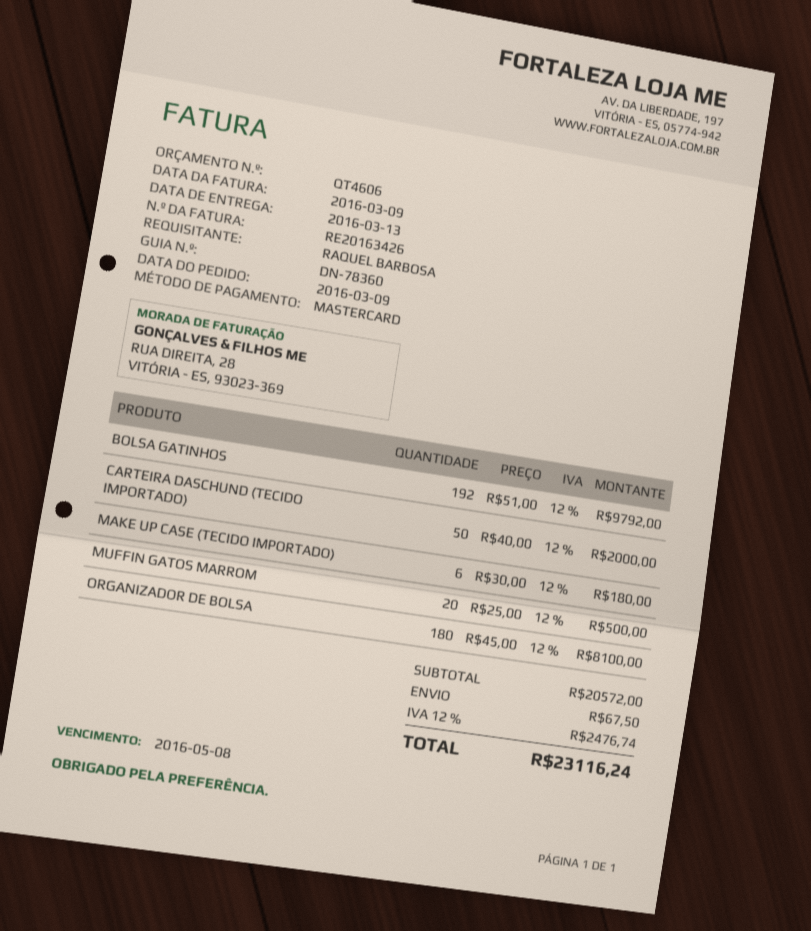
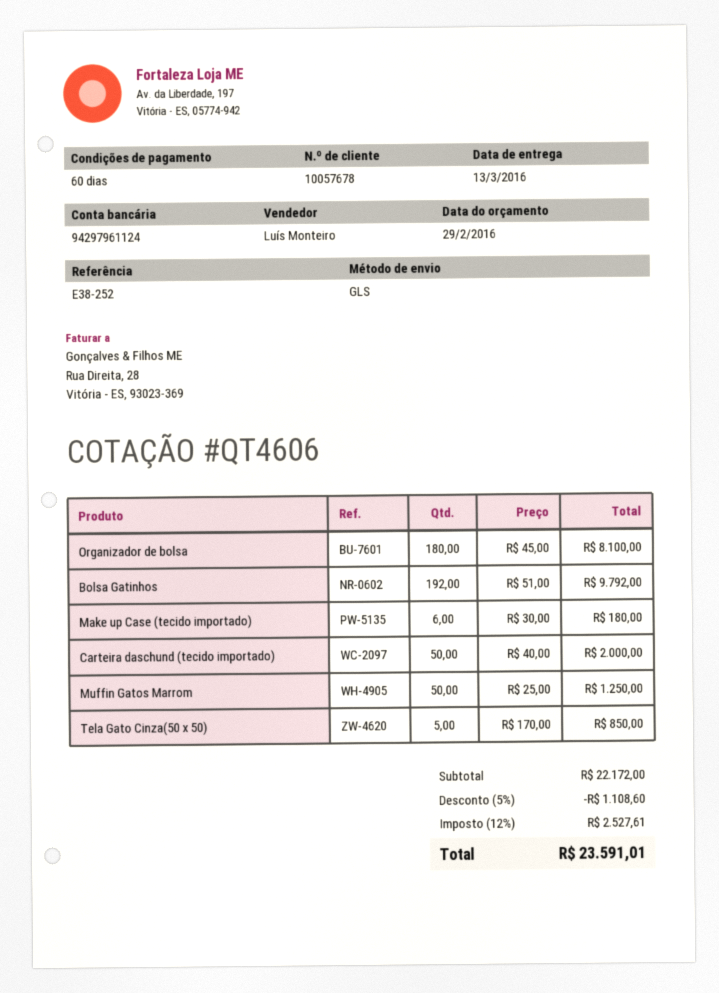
MUFFIN GATOS MARROM: 20 x 25.00 = 500.00 -> 50 x 25.00 = 1250.00
Tela Gato Cinza(50 x 50): none -> 5 x 170.00 = 850.00
subtotal: 20572.00 -> 22172.00
discount: none -> 5% = 1108.60
shipping: 67.50 -> none
tax: 12% = 2476.74 -> 12% = 2527.61
total: 23116.24 -> 23591.01

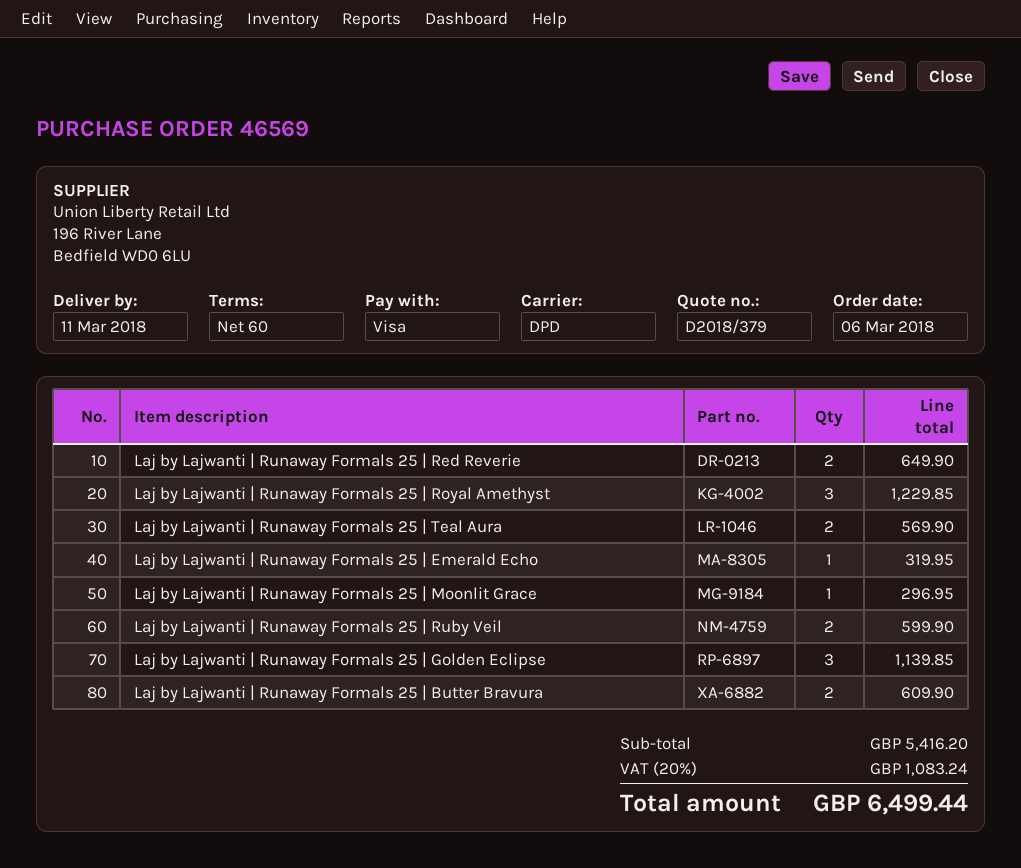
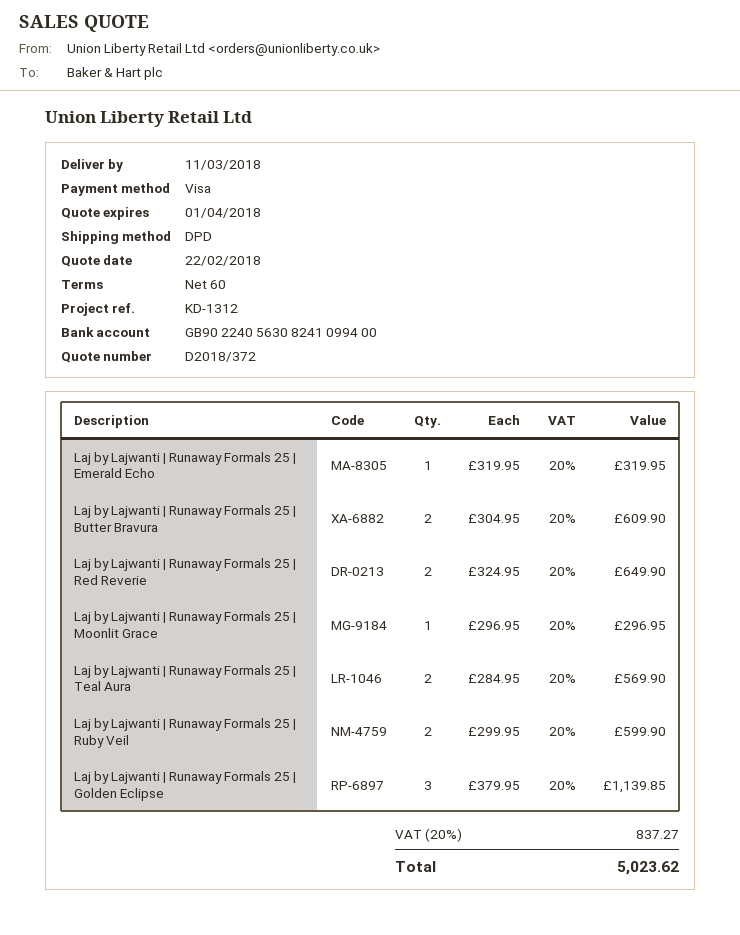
quote number: D2018/379 -> D2018/372
Laj by Lajwanti | Runaway Formals 25 | Royal Amethyst: 3 for 1229.85 -> none
tax: 20% = 1083.24 -> 20% = 837.27
total: 6499.44 -> 5023.62

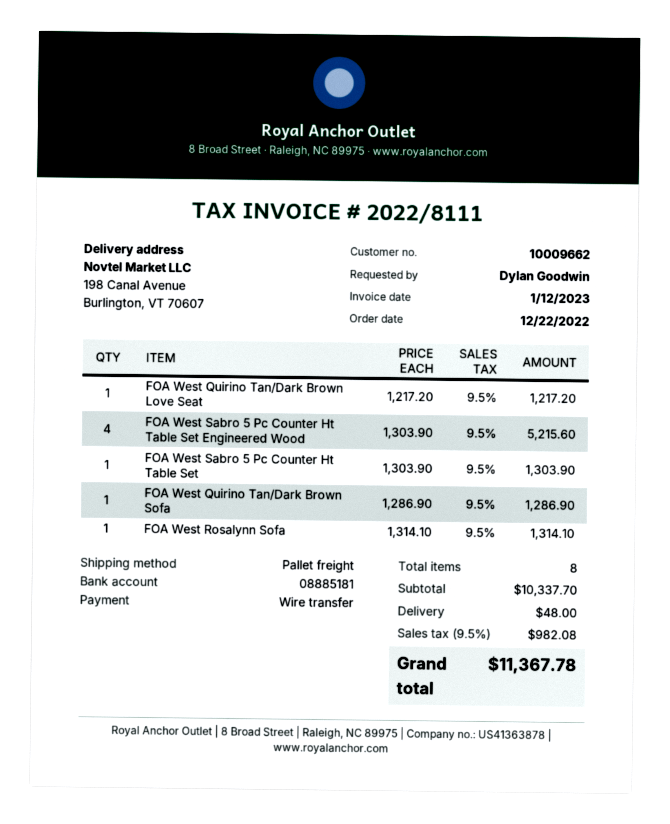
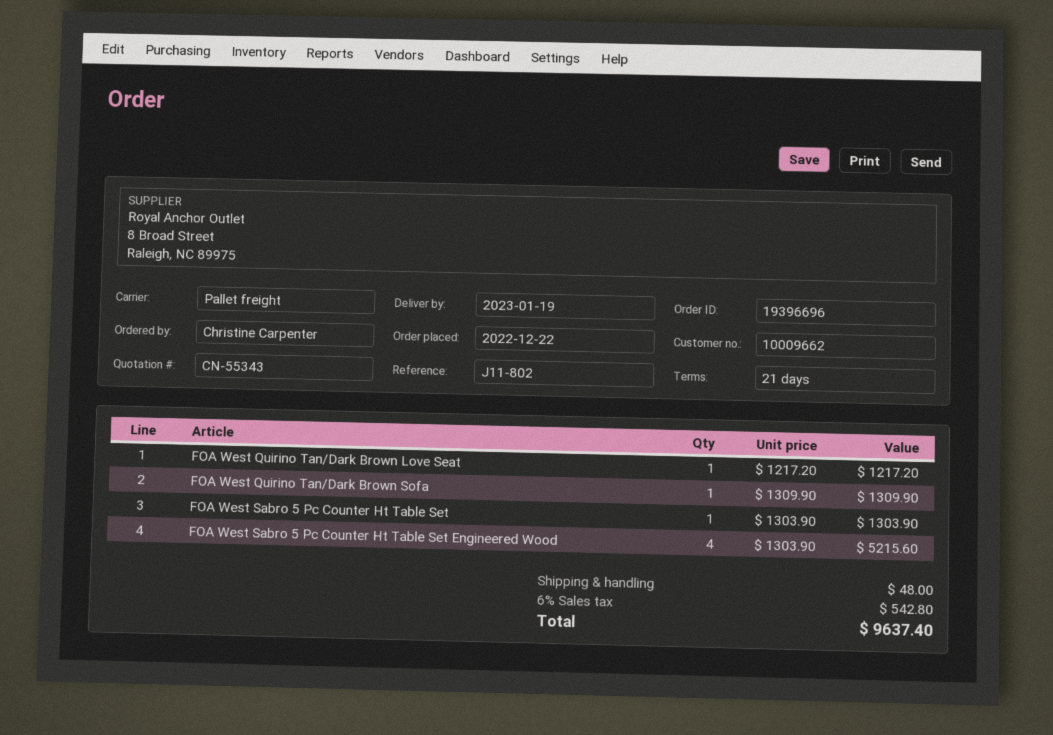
ordered by: Dylan Goodwin -> Christine Carpenter
FOA West Quirino Tan/Dark Brown Sofa: 1 x 1286.90 = 1286.90 -> 1 x 1309.90 = 1309.90
FOA West Rosalynn Sofa: 1 x 1314.10 = 1314.10 -> none
tax: 9.5% = 982.08 -> 6% = 542.80
total: 11367.78 -> 9637.40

Task to complete —
Among the records above, count the lines that include the word "West" and state the number by itself.

Response to this task —
2